Create as many files as needed to maximize disk bandwidth. Using multiple files reduces tempdb storage contention and yields significantly better scalability. However, do not create too many files because this can reduce performance and increase management overhead. As a general guideline, create one data file for each CPU on the server (accounting for any affinity mask settings) and then adjust the number of files up or down as necessary. Note that a dual-core CPU is considered to be two CPUs.
Make each data file the same size; this allows for optimal proportional-fill performance.
Put the tempdb database on a fast I/O subsystem. Use disk striping if there are many directly attached disks.
Put the tempdb database on disks that differ from those that are used by user databases.
As well, in the hot/high importance category, the transaction logs for those who aren’t database admins, are often misunderstood. The transaction logs need to be optimized despite whether your environment is in simple or full logging mode. I highly highly encourage that your transaction logs be on optimized RAID configurations such as 0+1. Stripped and mirrored. You need write performance for your transaction logs.

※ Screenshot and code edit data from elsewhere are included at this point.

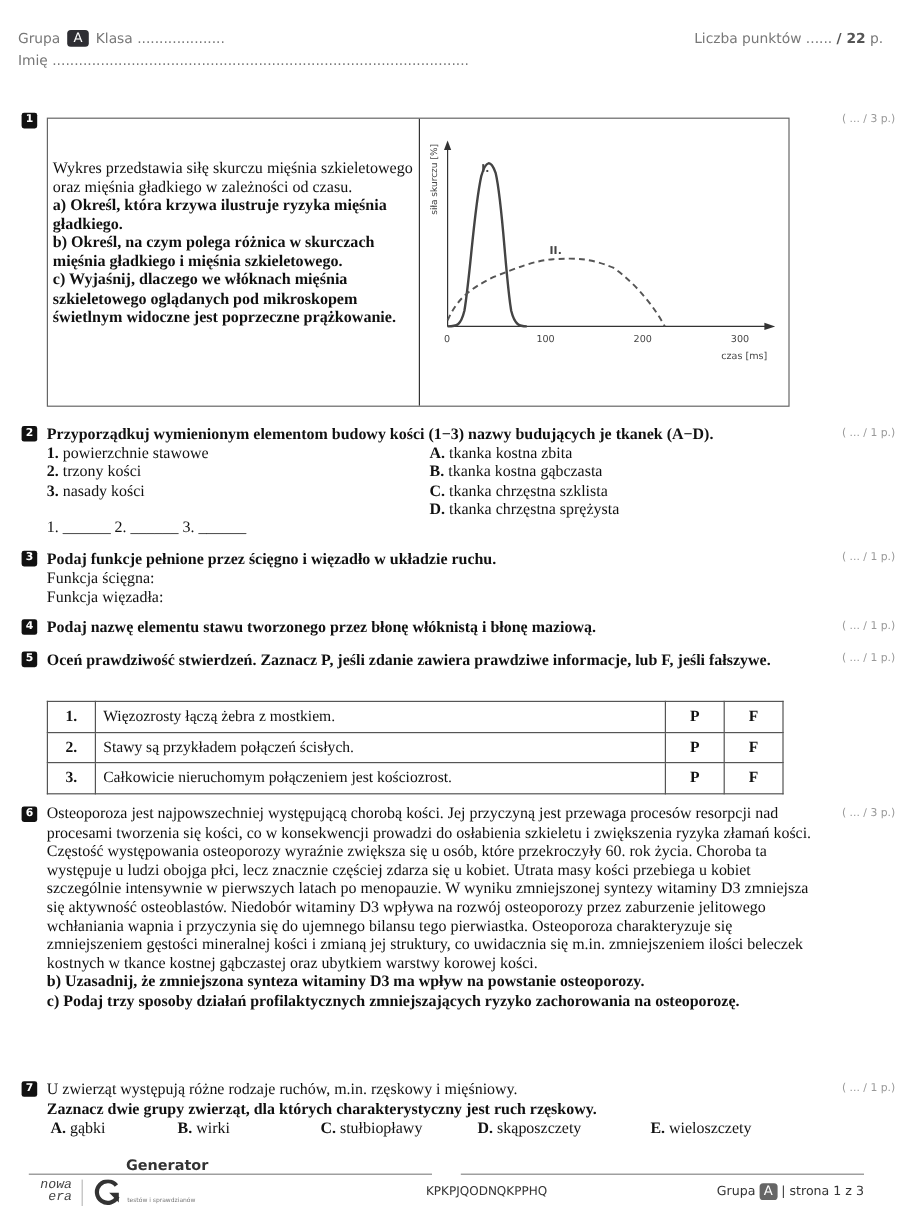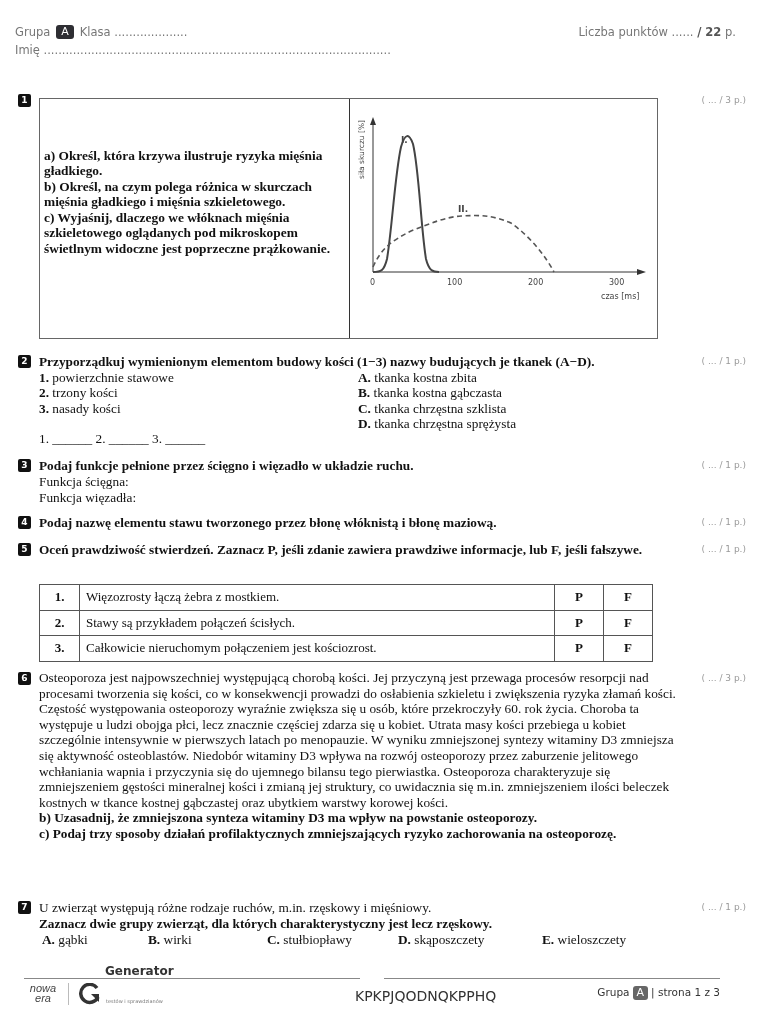--- a/index.html
+++ b/index.html
@@ -63,7 +63,7 @@
 <div class="pts" style="top:95px;">( ... / 3 p.)</div>
 <div class="box1">
   <div class="txt">
-    <br>
+    <span>Wykres przedstawia siłę skurczu mięśnia szkieletowego oraz mięśnia gładkiego w zależności od czasu.</span><br>
     <span class="b">a) Określ, która krzywa ilustruje ryzyka mięśnia gładkiego.</span><br>
     <span class="b">b) Określ, na czym polega różnica w skurczach mięśnia gładkiego i mięśnia szkieletowego.</span><br>
     <span class="b">c) Wyjaśnij, dlaczego we włóknach mięśnia szkieletowego oglądanych pod mikroskopem świetlnym widoczne jest poprzeczne prążkowanie.</span>

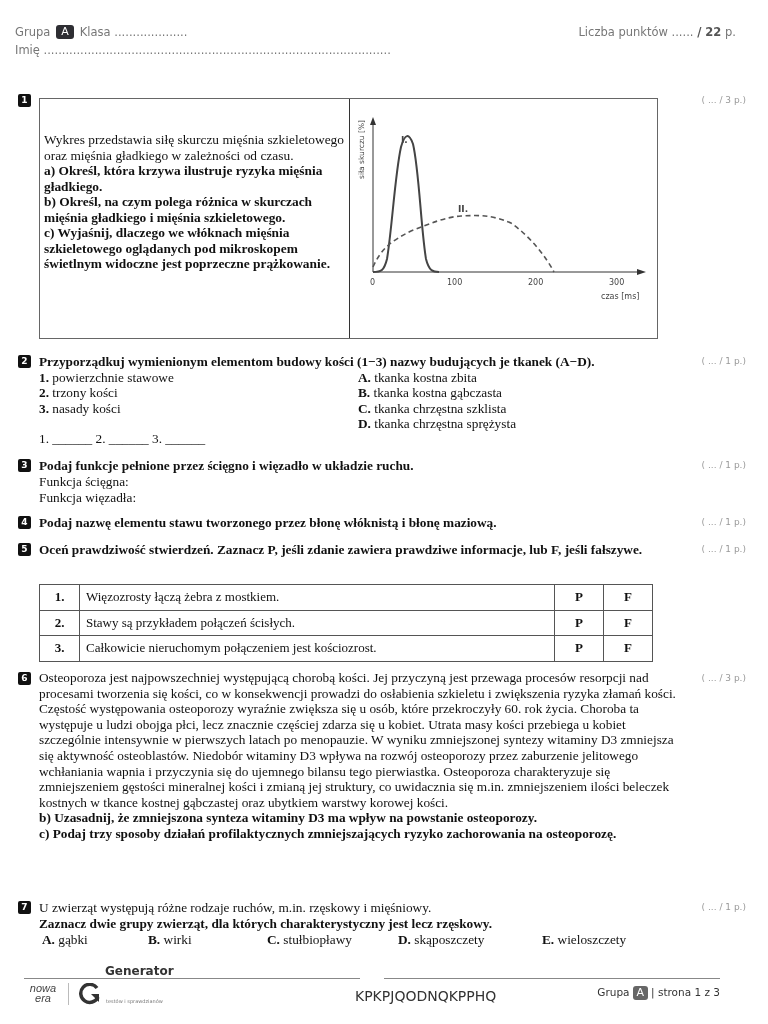--- a/index.html
+++ b/index.html
@@ -153,7 +153,7 @@
 <div class="num" style="left:18px; top:901px;">7</div>
 <div class="pts" style="top:902px;">( ... / 1 p.)</div>
 <div class="abs q" style="left:39px; top:900px;">U zwierząt występują różne rodzaje ruchów, m.in. rzęskowy i mięśniowy.</div>
-<div class="abs q b" style="left:39px; top:916px;">Zaznacz dwie grupy zwierząt, dla których charakterystyczny jest lecz rzęskowy.</div>
+<div class="abs q b" style="left:39px; top:916px;">Zaznacz dwie grupy zwierząt, dla których charakterystyczny jest ruch rzęskowy.</div>
 <div class="abs q" style="left:42px; top:932px;"><b>A.</b> <span>gąbki</span></div>
 <div class="abs q" style="left:148px; top:932px;text-align:right;"><b>B.</b> <span>wirki</span></div>
 <div class="abs q" style="left:254px; top:932px;margin-left:13px;"><b>C.</b> <span>stułbiopławy</span></div>

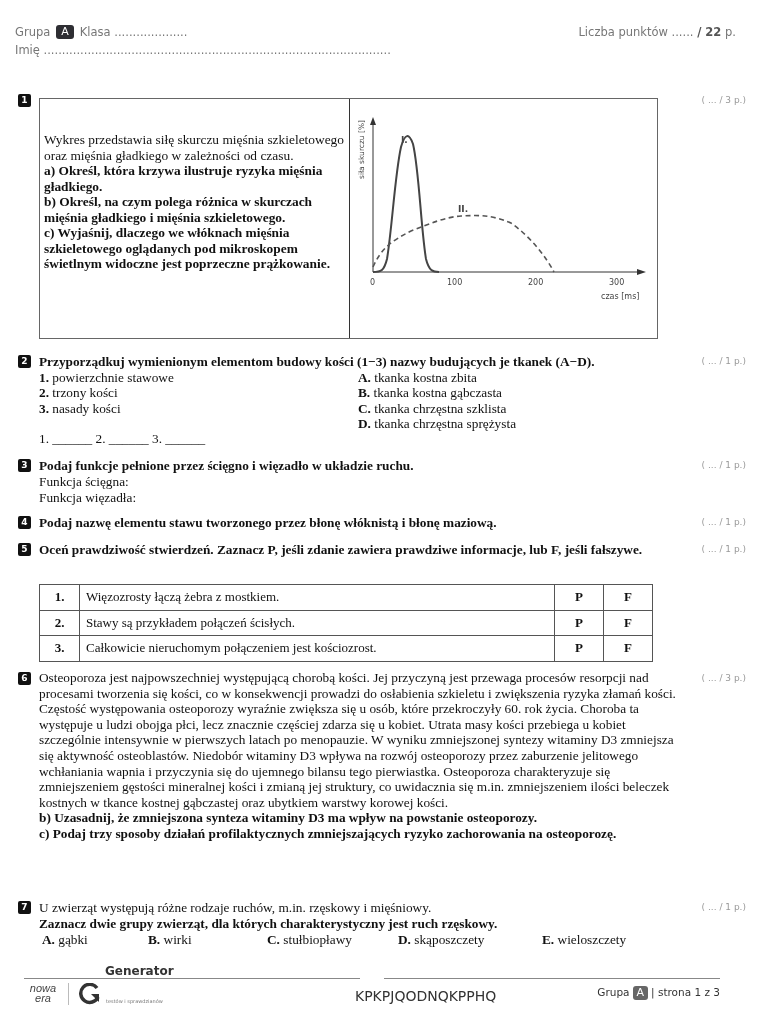--- a/index.html
+++ b/index.html
@@ -162,7 +162,7 @@
 
 <div class="footline"></div>
 <div class="footline2"></div>
-<div class="abs" style="left:26px; top:983px; width:34px; font-family:Liberation Sans, sans-serif; font-style:italic; font-size:11px; line-height:10px; color:#444; text-align:center;">
+<div class="abs" style="left:26px; top:983px; width:34px; font-family:Liberation Mono, monospace; font-style:italic; font-size:11px; line-height:10px; color:#444; text-align:right;">
   <span>nowa era</span>
 </div>
 <div class="abs" style="left:68px; top:983px; width:1px; height:22px; background:#bbb;"></div>

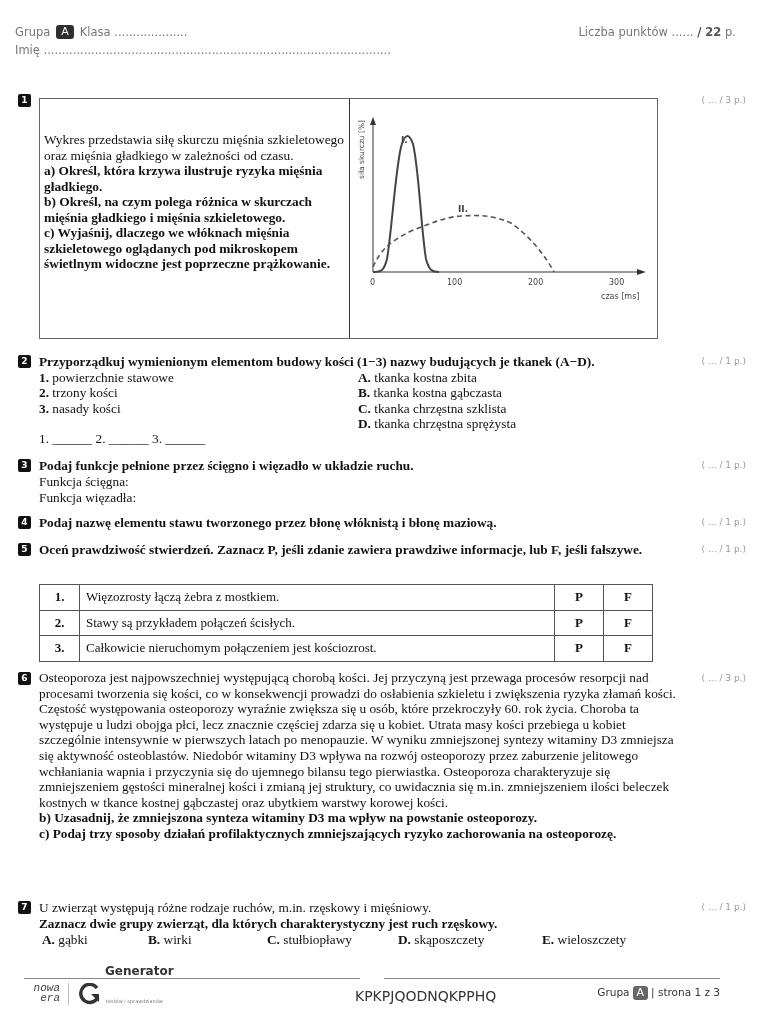--- a/index.html
+++ b/index.html
@@ -38,7 +38,7 @@
   
   .footline { position: absolute; left: 24px; top: 978px; width: 336px; height: 1px; background: #888; }
   .footline2 { position: absolute; left: 384px; top: 978px; width: 336px; height: 1px; background: #888; }
-  .foot { font-family: "DejaVu Sans", sans-serif; font-size: 14px; color: #333; }
+  .foot { font-family: "DejaVu Sans", sans-serif; font-size: 10px; color: #333; }
   .gbadge { display: inline-block; background: #666; color: #fff; border-radius: 3px; padding: 0 4px;
             font-size: 11px; line-height: 14px; margin: 0 3px; }
 </style>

Backup (SQL & Tape) – serious write disk I/O performance hit and serious CPU hit. This stuff hurts. STSADM backup is one of the most inefficient commands you can run. Using SQL backup is a good start, and DPM or other snapshots technology and even SQL Litespeed or SQL 2008 backup with compression all help to lessen the performance hit. (Tips for improving SharePoint backup performance)
Profile Import – watch your SQL CPU spike and it hold onto the cycles for hours. You can attempt to be smarter about the Query in your LDAP query to your AD. That’s a good start.
Misc Timer Jobs – User Sync for large #s of Users – the more users the longer the timer jobs will run. Profile Synchronization – This job runs once every Hour and there is one per Web Application Quick Profile Synchronization – This job runs once every minute as performance permits and there is one per Web Application (MSDN.) More information on miscellaneous timer jobs…
STSADM Backup/Restore – Note the updated information on 12GB as a size where they recommend putting site collections in their own database? This is a recommendation around performance and scale. There is an article on monitoring for SQL blocking.
Heavy User Operation List Import/Write – Another scenario of users having power they don’t realize they have. In SQL there’s little difference between this and bulk user operations. Not a lot on the performance impact, but here’s an example of how to create a list based on a spreadsheet. You can imagine an underground project to import a ton of data from file shares or from Access databases. Totally under the radar. Not much you can do other than plan for peak, and encourage people to plan with you for these type of long running operations.